Swift-22

Source: Iceland

Iceland MD Richard Walker with the Swift store team yesterday

Iceland has been slammed by a major supermarket rival for running a string of newspaper voucher promotions – while arguing it cannot afford to repay business rates relief.

As Iceland this week launched new convenience format store Swift, the rival gave The Grocer a list of over 15 front-page national newspaper voucher promotions by the business since the start of February.

The vouchers, in the Star, Express, Mirror and Sun, have offered online shoppers up to £10 off a £50 basket or £5 off £30.

“This is Iceland giving between 17% and 20% of every voucher transaction back to a shopper,” argued the rival. “Given grocery margins are low single-digit, how is this being funded given Iceland has been loss making? By the taxpayer?”

The retailer taking aim at Iceland is one of several supermarkets to have paid back business rates relief for 2020-21 and confirmed it will not claim for 2021-22.

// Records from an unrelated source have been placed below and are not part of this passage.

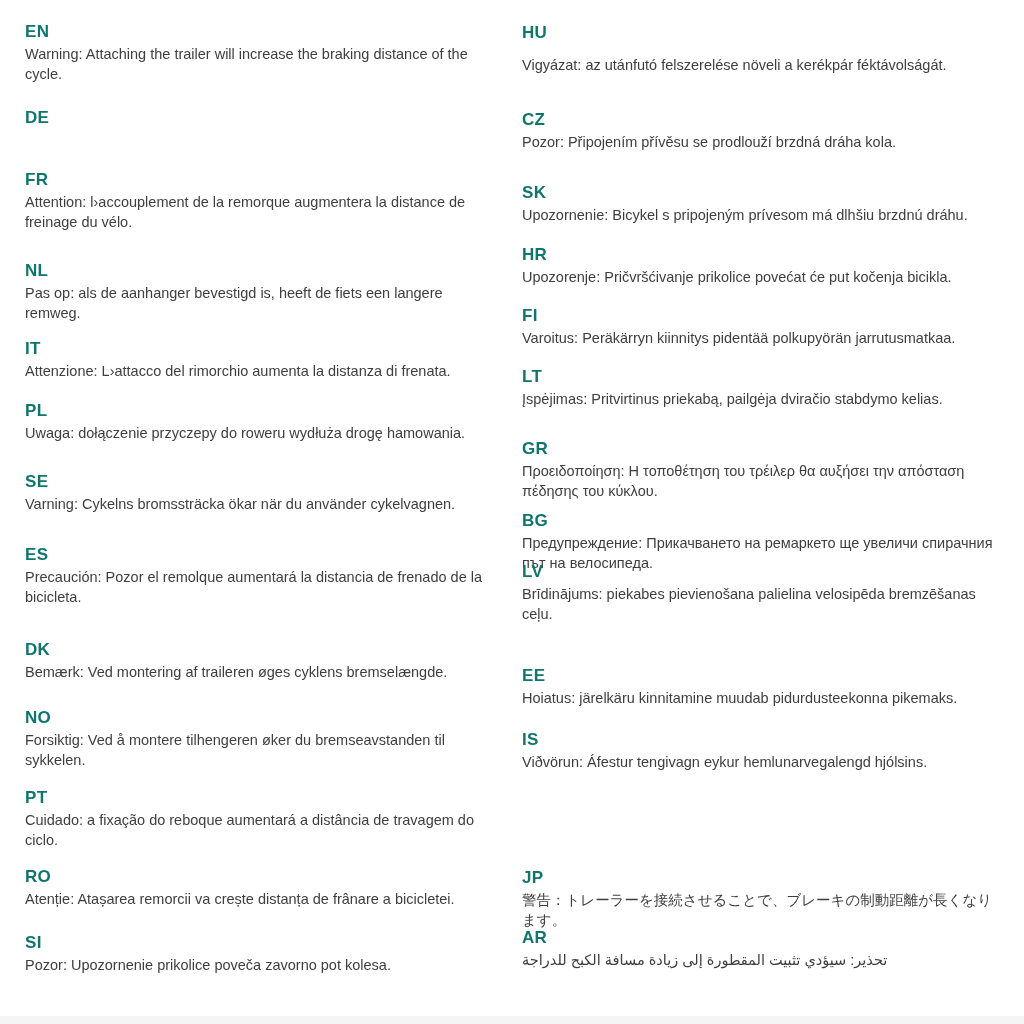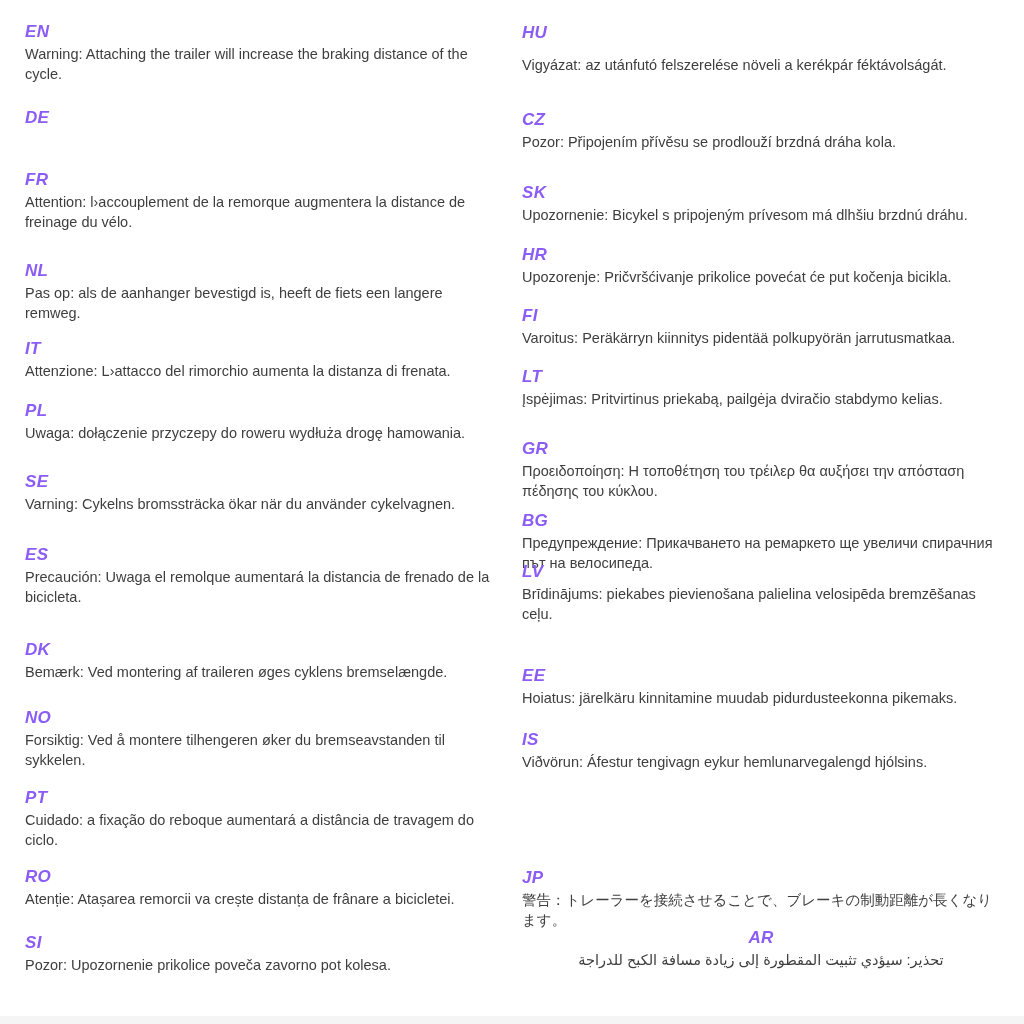--- a/index.html
+++ b/index.html
@@ -22,38 +22,37 @@
     left: 25px;
     width: 468px;
   }
   .col-right {
     left: 522px;
     width: 478px;
   }
   .code {
     font-size: 17px;
     font-weight: bold;
-    color: #8b5cf6;
+    color: #0f766e;
     margin: 0 0 3px 0;
     line-height: 20px;
     letter-spacing: 0.3px;
-    font-style: italic;
   }
   .body-text {
     font-size: 14.5px;
     color: #3e3e3e;
     margin: 0;
     line-height: 19.5px;
   }
   .gap-lg .body-text {
     margin-top: 13px;
   }
   .rtl {
     direction: rtl;
-    text-align: center;
+    text-align: left;
   }
   .bottom-strip {
     position: absolute;
     left: 0;
     right: 0;
     bottom: 0;
     height: 8px;
     background: #f5f5f5;
   }
 </style>
@@ -84,21 +83,21 @@
   <div class="block col-left" style="top:401px">
     <h2 class="code">PL</h2>
     <p class="body-text">Uwaga: dołączenie przyczepy do roweru wydłuża drogę hamowania.</p>
   </div>
   <div class="block col-left" style="top:472px">
     <h2 class="code">SE</h2>
     <p class="body-text">Varning: Cykelns bromssträcka ökar när du använder cykelvagnen.</p>
   </div>
   <div class="block col-left" style="top:545px">
     <h2 class="code">ES</h2>
-    <p class="body-text">Precaución: Uwaga el remolque aumentará la distancia de frenado de la bicicleta.</p>
+    <p class="body-text">Precaución: Pozor el remolque aumentará la distancia de frenado de la bicicleta.</p>
   </div>
   <div class="block col-left" style="top:640px">
     <h2 class="code">DK</h2>
     <p class="body-text">Bemærk: Ved montering af traileren øges cyklens bremselængde.</p>
   </div>
   <div class="block col-left" style="top:708px">
     <h2 class="code">NO</h2>
     <p class="body-text">Forsiktig: Ved å montere tilhengeren øker du bremseavstanden til sykkelen.</p>
   </div>
   <div class="block col-left" style="top:788px">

Iceland MD Richard Walker recently defended his business’s decision not to repay the relief, saying it could not afford to and the money had helped keep the company afloat and staff in jobs. “In the face of this year’s truly exceptional challenges, we made all our plans and budgets on the assumption that we would retain the rates relief we had been given,” Walker wrote in The Times.

Speaking to The Grocer after the article appeared in February, Walker said: “That’s the key point – if we’d been told it was a loan then we would have acted differently.

“I don’t make any apology for using public money to safeguard jobs.”

Iceland’s relief for 2020-21 is estimated by real estate advisor Altus Group to be worth £45m. 

“Like many supermarkets, we use money-off vouchers to incentivise new customers to try our online offering,” said an Iceland spokeswoman.

“These voucher promotions represent one of the ways we invest in marketing activity and have always been part of our customer acquisition strategy, with no recent changes in our approach.”

An expansion of online capacity has been a focus for Iceland during the pandemic. Walker said in his Times article the business had achieved a “10-fold increase in our online capacity since the start of the pandemic.”

Iceland’s sales have grown faster than nearly any other supermarket. NielsenIQ figures last week put its growth at 17.5% in the 12 weeks to 27 February, behind only Lidl, which managed 21.2%.

Iceland also recently launched ‘online flash sales’ offering one-day only discounts of up 50% on selected products via a new page on its website.

Last June, Iceland founder and executive chairman Sir Malcolm Walker and CEO Tarsem Dhaliwal took full ownership of the business in a buyout from South African investment firm Brait, a deal Richard Walker has said was agreed before the pandemic.

“We took on more debt to buy it back, we didn’t personally enrich ourselves,” Walker told The Grocer in February. “It was the opposite.”

Full-year results showed Iceland losses grew by a third to over £70m in the 12 months to 27 March 2020 and Walker predicted it would make “a loss at the pre-tax level” this year too, despite the business rates relief.

Swift, the new format that opened in Newcastle’s Longbenton yesterday, is a convenience proposition with about 3,000 lines – twice as many as the Iceland branch it replaced – spanning fresh, food-to-go, alcohol and tobacco, as well as frozen and chilled. Unlike many Iceland stores, it has self-checkouts.